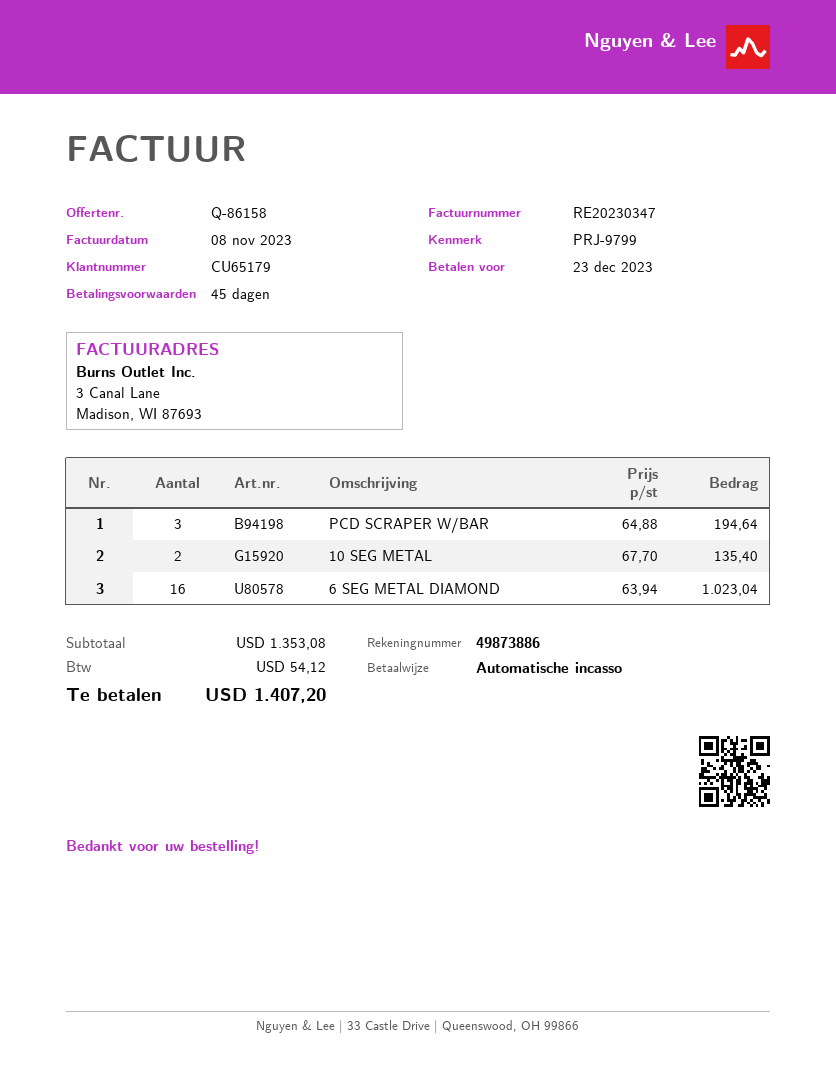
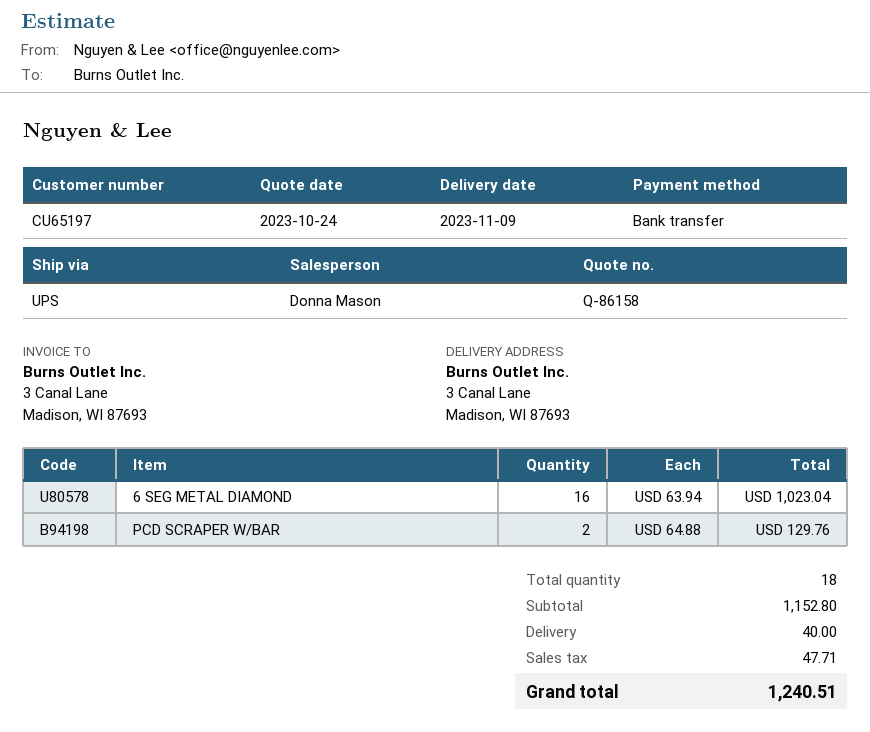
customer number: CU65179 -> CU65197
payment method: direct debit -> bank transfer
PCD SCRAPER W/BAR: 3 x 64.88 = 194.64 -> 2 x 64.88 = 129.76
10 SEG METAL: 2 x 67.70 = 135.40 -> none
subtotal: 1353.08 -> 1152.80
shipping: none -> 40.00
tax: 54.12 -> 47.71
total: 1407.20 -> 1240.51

:::

> **Assignment**: Look through the data above for the string "none" and copy every line where it appears.

> **Answer box**:
10 SEG METAL: 2 x 67.70 = 135.40 -> none
shipping: none -> 40.00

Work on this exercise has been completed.